::: Excerpted data :::

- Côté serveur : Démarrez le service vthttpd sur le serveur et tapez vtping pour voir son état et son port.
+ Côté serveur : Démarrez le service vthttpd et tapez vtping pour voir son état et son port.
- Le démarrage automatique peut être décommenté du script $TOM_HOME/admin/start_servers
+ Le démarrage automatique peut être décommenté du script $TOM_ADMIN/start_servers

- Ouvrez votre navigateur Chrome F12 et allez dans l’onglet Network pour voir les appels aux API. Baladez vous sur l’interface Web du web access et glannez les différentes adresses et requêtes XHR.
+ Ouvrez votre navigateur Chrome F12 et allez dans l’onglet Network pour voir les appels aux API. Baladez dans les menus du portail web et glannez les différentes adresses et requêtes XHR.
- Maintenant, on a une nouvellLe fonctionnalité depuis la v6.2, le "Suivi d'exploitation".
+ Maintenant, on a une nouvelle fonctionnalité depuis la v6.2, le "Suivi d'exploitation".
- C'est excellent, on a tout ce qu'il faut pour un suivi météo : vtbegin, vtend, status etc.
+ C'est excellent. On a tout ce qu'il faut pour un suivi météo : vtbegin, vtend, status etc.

:::

• What to produce: Could you find each line in the entries that contains the string "requêtes" and copy it?

• Output for this exercise:
- Ouvrez votre navigateur Chrome F12 et allez dans l’onglet Network pour voir les appels aux API. Baladez vous sur l’interface Web du web access et glannez les différentes adresses et requêtes XHR.
+ Ouvrez votre navigateur Chrome F12 et allez dans l’onglet Network pour voir les appels aux API. Baladez dans les menus du portail web et glannez les différentes adresses et requêtes XHR.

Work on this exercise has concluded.